### REQUIRED ACTION
Nothing but the records, transcribed exactly, should appear in the answer; leave the pictures out.

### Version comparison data
++++++++++

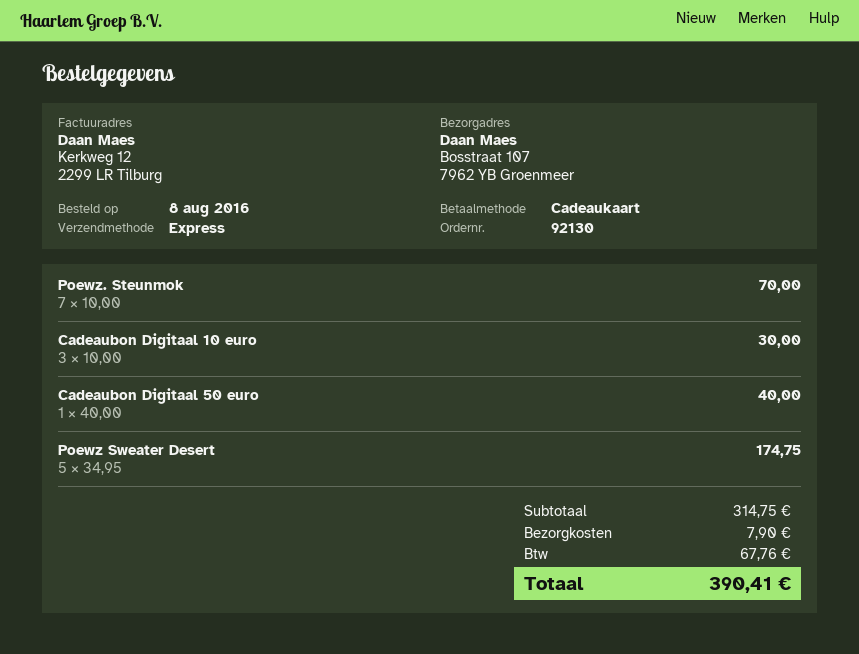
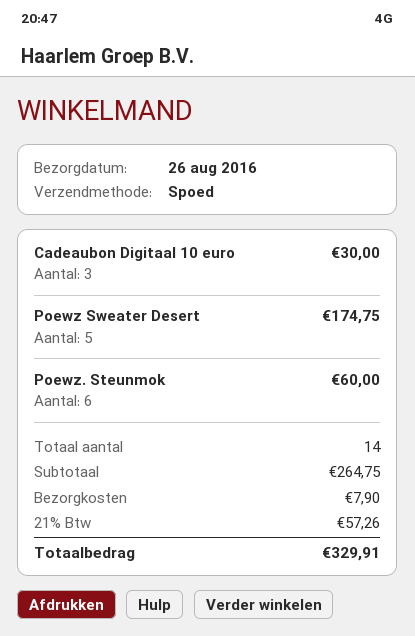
Poewz. Steunmok: 7 for 70.00 -> 6 for 60.00
Cadeaubon Digitaal 50 euro: 1 for 40.00 -> none
subtotal: 314.75 -> 264.75
tax: 67.76 -> 57.26
total: 390.41 -> 329.91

++++++++++

### RESPONSE TO THE TASK
Poewz. Steunmok: 7 for 70.00 -> 6 for 60.00
Cadeaubon Digitaal 50 euro: 1 for 40.00 -> none
subtotal: 314.75 -> 264.75
tax: 67.76 -> 57.26
total: 390.41 -> 329.91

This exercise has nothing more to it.